P.S. Too bad they’re not fitting multilevel models. I’d think that would help a lot with estimates for individual teachers.

P.P.S. Alex also links to a study that recommends “to hire a lot of teachers on probation and then fire 80% after two years.” That sounds a bit ridiculous to me: who would take such a job, knowing there’s an 80% chance of getting fired??

Or maybe there’s some way they’re thinking of implementing this so it would work: For example, if you want to be a teacher, you could take two years off from your current job with some sort of guarantee that, if you’re not deemed to be in that top 20% of teachers, that you get to have your old job back after two years. That might work, maybe.

23 thoughts on “Estimating and reporting teacher effectivenss: Newspaper researchers do things that academic researchers never could

  1. If the pay is good, I think many people would take a job like this. Or you could make the raise after two years also quite large.

    There are many sales jobs that they determine your ability during an introductory period and only keep people above a threshold.

  2. If I'm understanding that article and the associated white paper, the rankings are based on estimated coefficients from a linear model for each teacher.

    It's interesting and cool stuff.

    [rant]

    But what the heck is up with this getting several glowing mentions by stats-knowledgeable people around the web without a single mention of the fact that there appears to be no explanation of the errors for the coefficients? I mean, a simple dot plot with error bars would do it, right?

    Isn't explaining variation and uncertainty one of the central freakin points of statistics?

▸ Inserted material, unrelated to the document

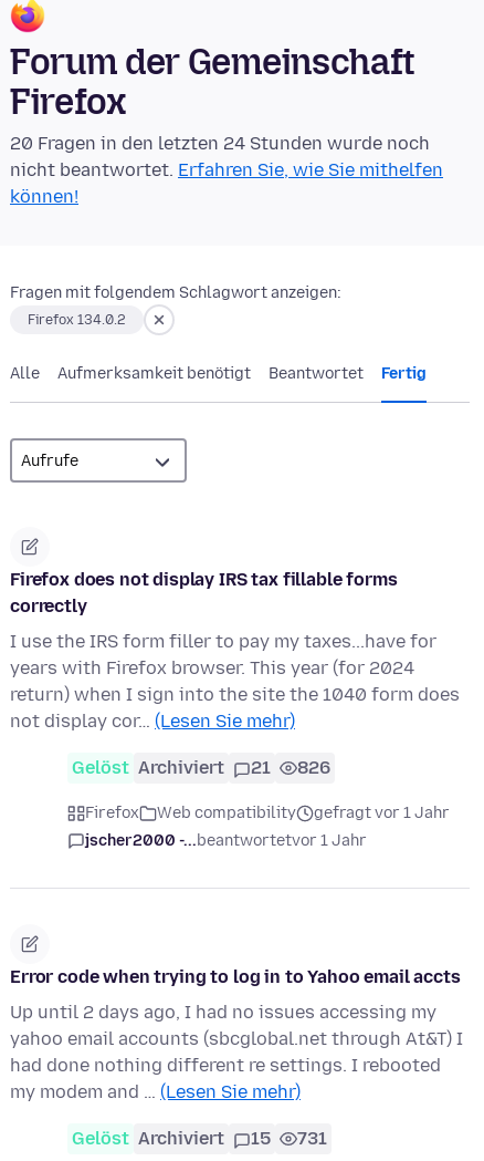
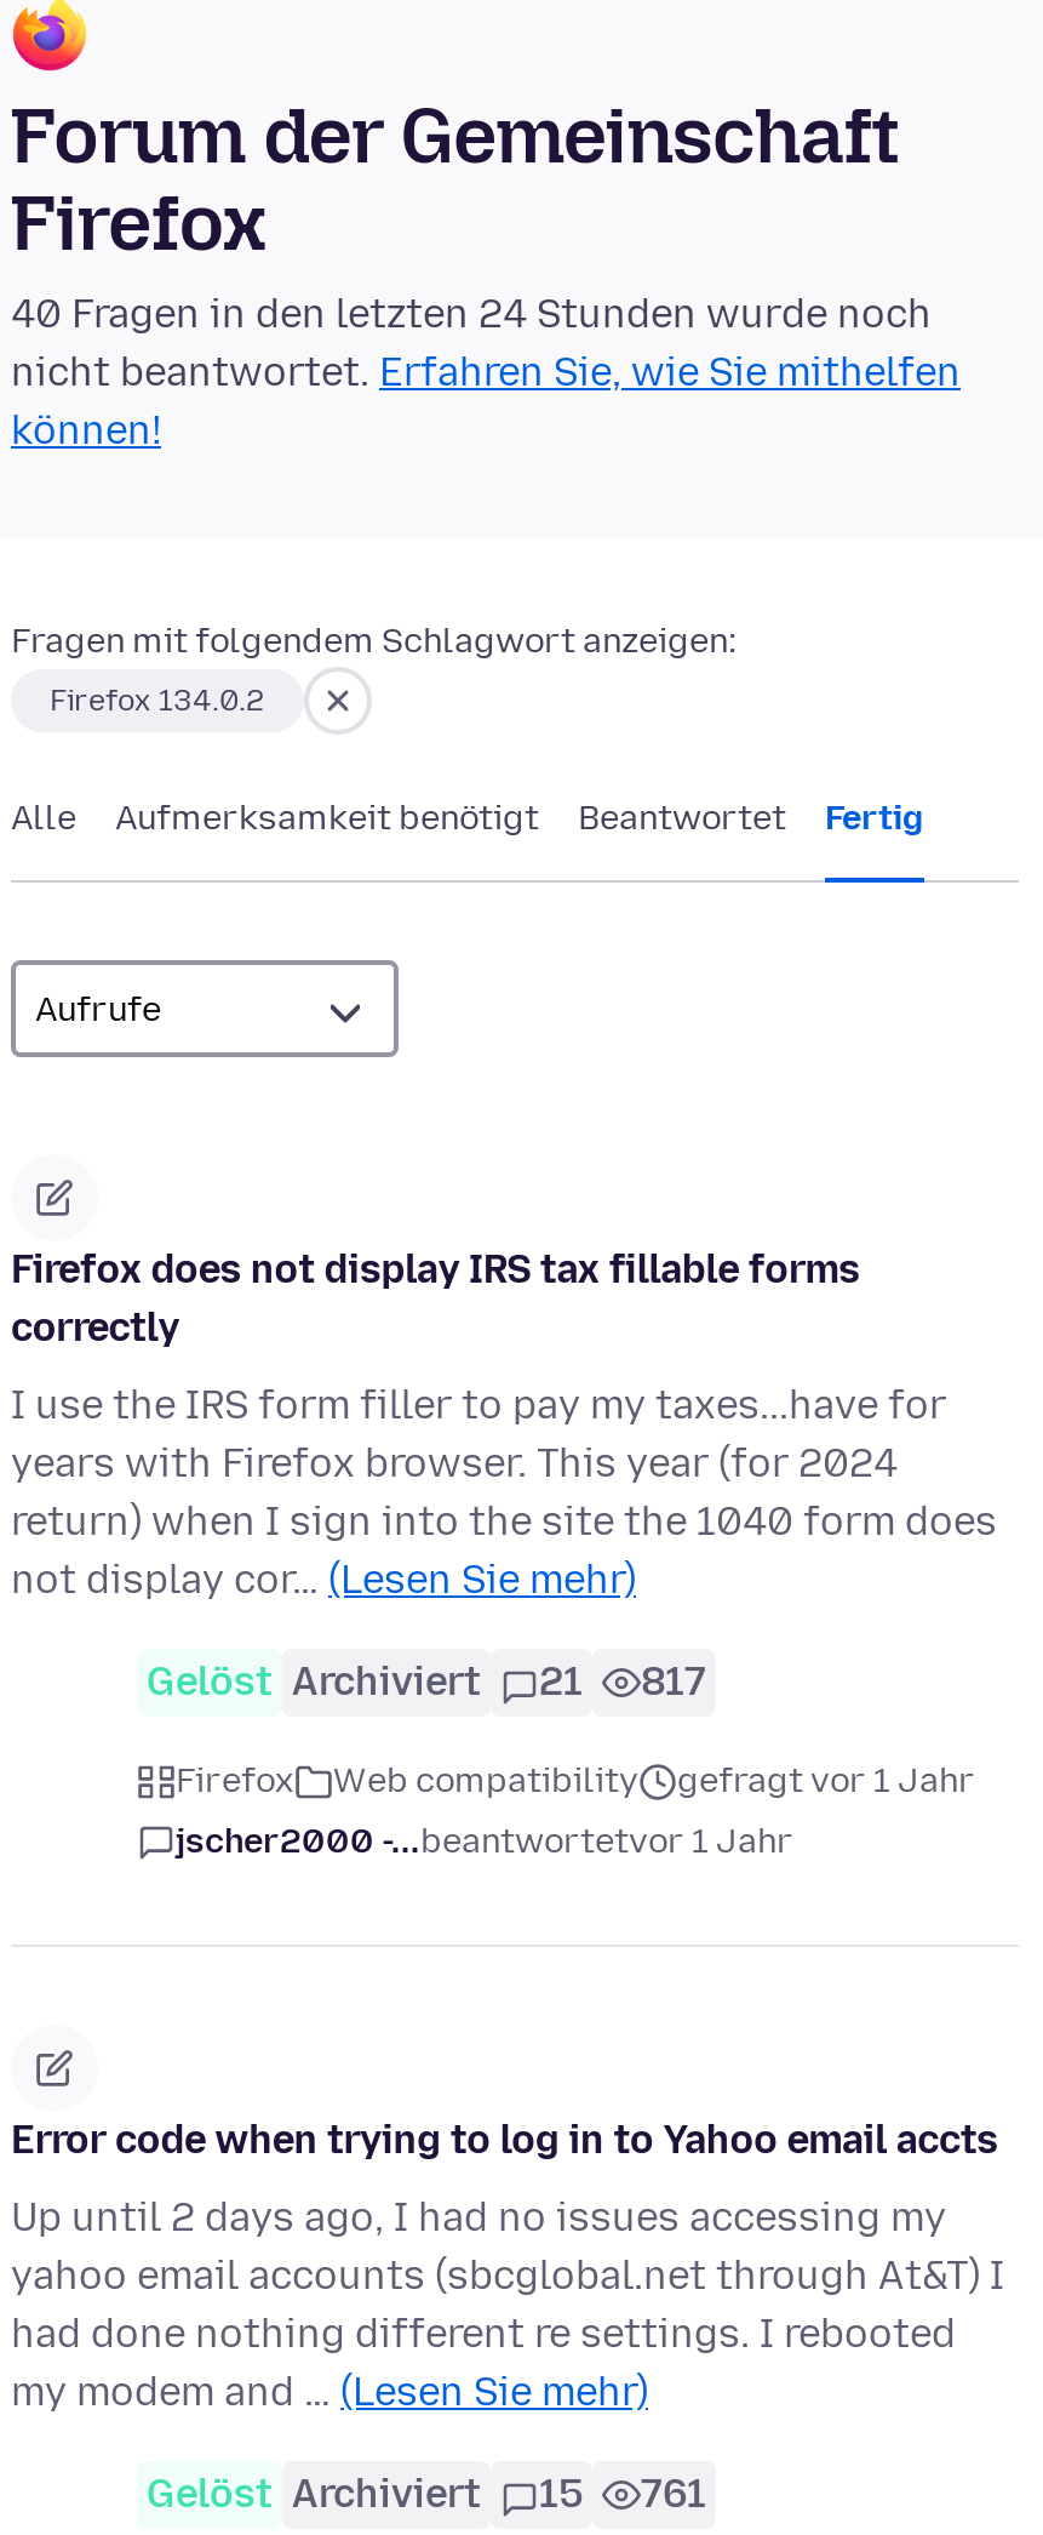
[10,133,430,154] 20 Fragen in den letzten 24 Stunden wurde noch -> [11,292,932,338] 40 Fragen in den letzten 24 Stunden wurde noch
[72,758,330,779] Gelöst Archiviert 21 826 -> [147,1660,706,1706] Gelöst Archiviert 21 817
[72,1128,327,1149] Gelöst Archiviert 15 731 -> [147,2472,706,2518] Gelöst Archiviert 15 761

    Wouldn't a "good" graphic depict not only the estimated effect of a teacher but also the ERROR, too? Wouldn't a good newspaper article convey some sense of the precision of the estimates?

    [/rant]

    Sorry.

    On a more serious note, I'm curious how the estimated effects for each teacher might change over time. My quick perusal of the articles seemed to suggest that they didn't look at this (though I could be wrong).

  3. http://www4.gsb.columbia.edu/rt/null?&exclusive=f

    Andrew,

    You really ought to to a look at his yourself (see the link above). It's just a Powerpoint and perhaps I've misunderstood their methodology, but having built corporate attrition and recruitment models myself, there are things here that make me nervous as hell.

    They seem to:

    assume turnover rate isn't affected when you change the distribution of time-on-the-job;

    start out with a low estimate for recruiting cost then dismiss the possibility that this program might great increase the per capita cost;

    ignore nested and censored data (and, as I've mentioned on OE, nested data is a big concern here).

    And as for your point about the difficulty of massively ramping up hiring while telling potential applicants that they have an 80% chance of having to find a new career in a year, the Powerpoint offers these two counterarguments:

    1. There is at least one case of a highly unrepresentative school district ramping up hiring under completely different circumstances;

    2. We could pay more money.

    Joseph and I have more on this over at Observational Epidemiology.

    Mark

  4. "who would take such a job, knowing there's an 80% chance of getting fired??"

    The assumption is that teachers know something about their own quality, so you know (roughly) where you're going to end up. So better quality teachers self-select, and worse quality teachers select away.

    "with some sort of guarantee that, if you're not deemed to be in that top 20% of teachers, that you get to have your old job back after two years"

    Not sure this would work – if you don't make it, then now your old employer knows something about your quality that it might not have known before.

  5. OneEyedMan:

    I can't imagine that school districts would have the funds or the willingness to pay the kind of salary that would offset an 80% two-year firing rate.

    Jme:

    I'd be more interested in year-to-year variation than in standard errors for individual-year estimates. Also, I very much like the presentation of estimates within the context of raw data such as in the L.A. Times graphic above.

    Mark:

    Thenks for the link. I'll take a look.

    Matt:

    Sure, I can see that the threat of being fired would deter some of the worst teachers from even trying. Still, 80% . . . that's a lot.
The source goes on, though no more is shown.